A new prison is needed, not wanted

Ellis County Jail. Courtesy photo

Hays Mail

The number of people held in Kansas jails has been declining recently, but Ellis County Sheriff Scott Braun said it may just be the “calm before the storm.”

Braun spoke with the Ellis County Commission Tuesday and gave a brief preview of the jail evaluation by Justice Planners. The commission approved the evaluation contract last year.

Justice Planners were unable to attend Tuesday’s meeting because of travel disruptions caused by Hurricane Beryl. They now plan to present their 30-plus-page assessment on Aug. 13.

The Ellis County Jail has an estimated capacity of 72, and the average daily population for the past two and a half years has been more than 60 inmates.

Ellis County Administrator Darin Myers told the commission the Justice Department is recommending construction of a new facility for the county that would need 95 beds by next year.

“The amount of space available, compared to the amount of money that would be needed to add beds, would not even be enough to meet the minimum number of beds required,” Myers said. “That is why they are recommending that no money be invested in the current facility because it will not pay for itself.”

Justice planners recommended housing the inmates outside the county and setting aside money to build a new facility, Braun said.

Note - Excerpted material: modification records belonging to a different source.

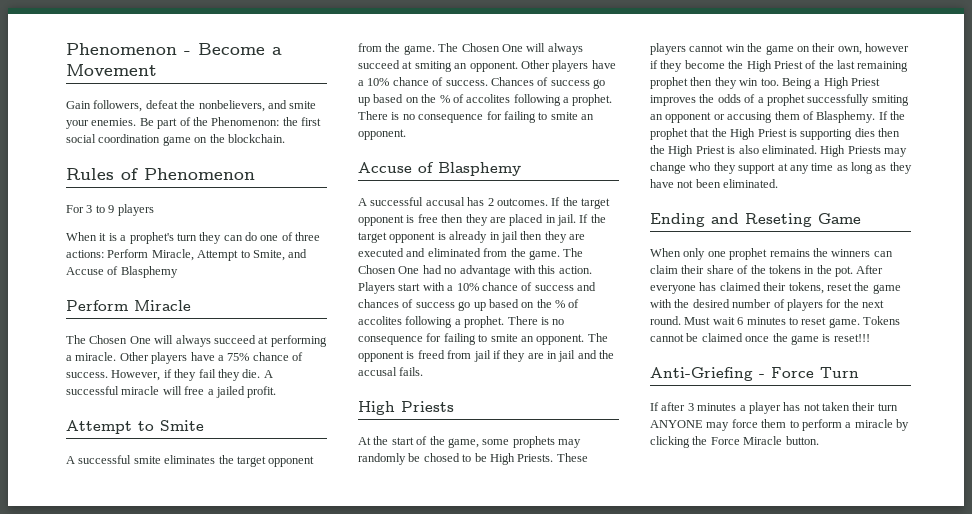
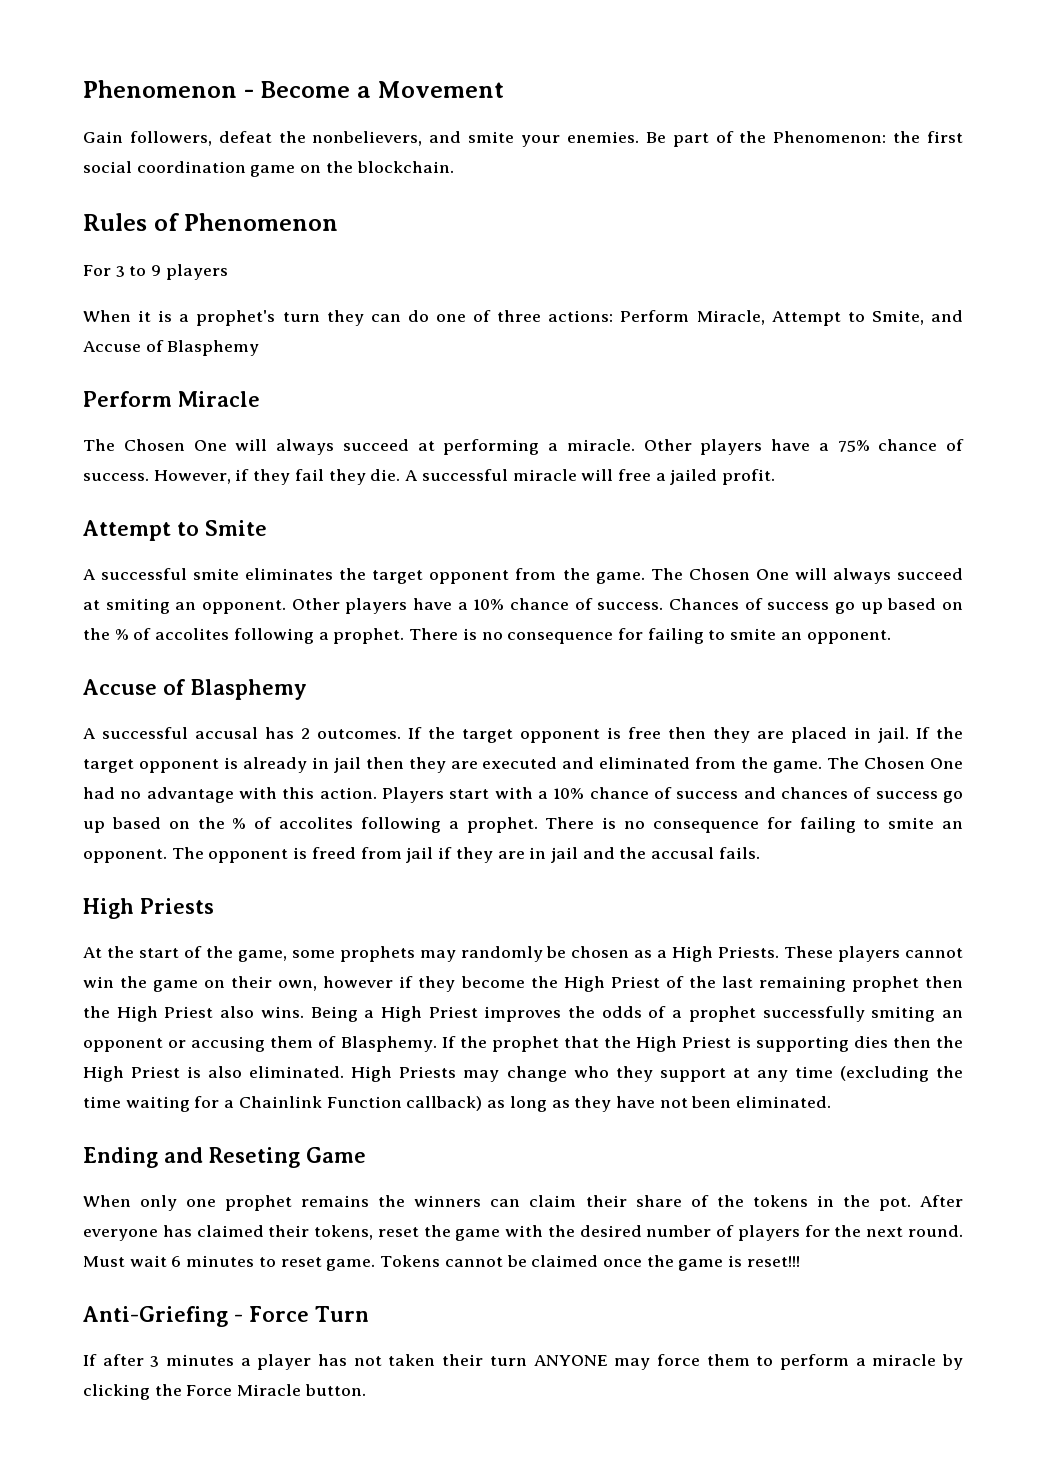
- At the start of the game, some prophets may randomly be chosed to be High Priests.
+ At the start of the game, some prophets may randomly be chosen as a High Priests.
- These players cannot win the game on their own, however if they become the High Priest of the last remaining prophet then they win too.
+ These players cannot win the game on their own, however if they become the High Priest of the last remaining prophet then the High Priest also wins.
- High Priests may change who they support at any time as long as they have not been eliminated.
+ High Priests may change who they support at any time (excluding the time waiting for a Chainlink Function callback) as long as they have not been eliminated.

He also warned commissioners not to become accustomed to the fact that the prison population remains at its current level of around 55 per cent.

The current numbers are “unheard of, I don’t know what’s going on,” Braun said.

“There has to be a trend across the state because Sedgwick County is also seeing low numbers. Ford County is seeing low numbers,” Braun said. “But I think this is the calm before the storm and we’ll see our numbers go back up.”

Ellis County will have a new district attorney as a result of the fall election, as current prosecutor Robert Anderson has decided not to seek re-election. There will also be a new judge in the 23rd Judicial District. Chief Judge Glenn Braun is also not seeking re-election.

Sheriff Braun said with two new people in these positions, there is no way to predict how it will impact the prison population.

“I talked to one of the judges and he said he would try to do everything he could to keep people out of prison or find a way to do it, but it’s a hard, hard thing to do,” Braun said. He said he has not spoken to the new judge.

But Braun spoke with Deputy District Attorney Aaron Cunningham, the only candidate who filed to run for district attorney. Unless he can mount a successful campaign against him, he will take over as chief district attorney in January.

“I think he will; how do I say it? He will be a little tougher,” Braun said. “So we may have an increased number of people who he feels need to be in prison, wrongly or wrongly. That’s just his opinion.”

Braun said a previous study, conducted in 2013, recommended a facility with a minimum of 97 beds and recommended a facility approaching 125 beds.

“I think the commissioners know what we need to do, and we just need to figure out how to do it, how to manage in the meantime and how to work through it strategically,” Braun said. “It probably won’t get done in my time. Maybe it will, I don’t know. At some point, it’s going to have to be addressed.”

Braun said there is no “quick fix” for the situation and anticipates it will take several meetings to develop a plan.

He added that part of the discussion needed to be how to address prisoners’ mental health issues.

Braun estimated that about 15% of prisoners suffer from serious mental health problems, and more than half of those struggle with some mental health problems but are able to control them.

“We have some really sick people there, and unfortunately there’s nowhere to send them,” Braun said. “We could send them to Larned for X number of days, but they ended up back at our facility.”

He suggested the county talk to High Plains Mental Health about how to address these issues, including the possibility of connecting a mental health facility to the jail that could house inmates and still provide them with the treatment they need.

Justice Planners’ assessment of the prison was based on a 25-year projection into the future.

Braun said there is a lot of uncertainty and things that could change.

One is the potential growth of the town of Hays due to improved water access thanks to the R-9 Ranch project.

“I’m talking about millions of dollars. I know the public, if they’re listening right now, is probably saying the sheriff wants a new jail, but that’s not true. We need a jail. I don’t want one. We need one, and it’s not for me. It’s for the public, so we can keep them safe,” Braun said.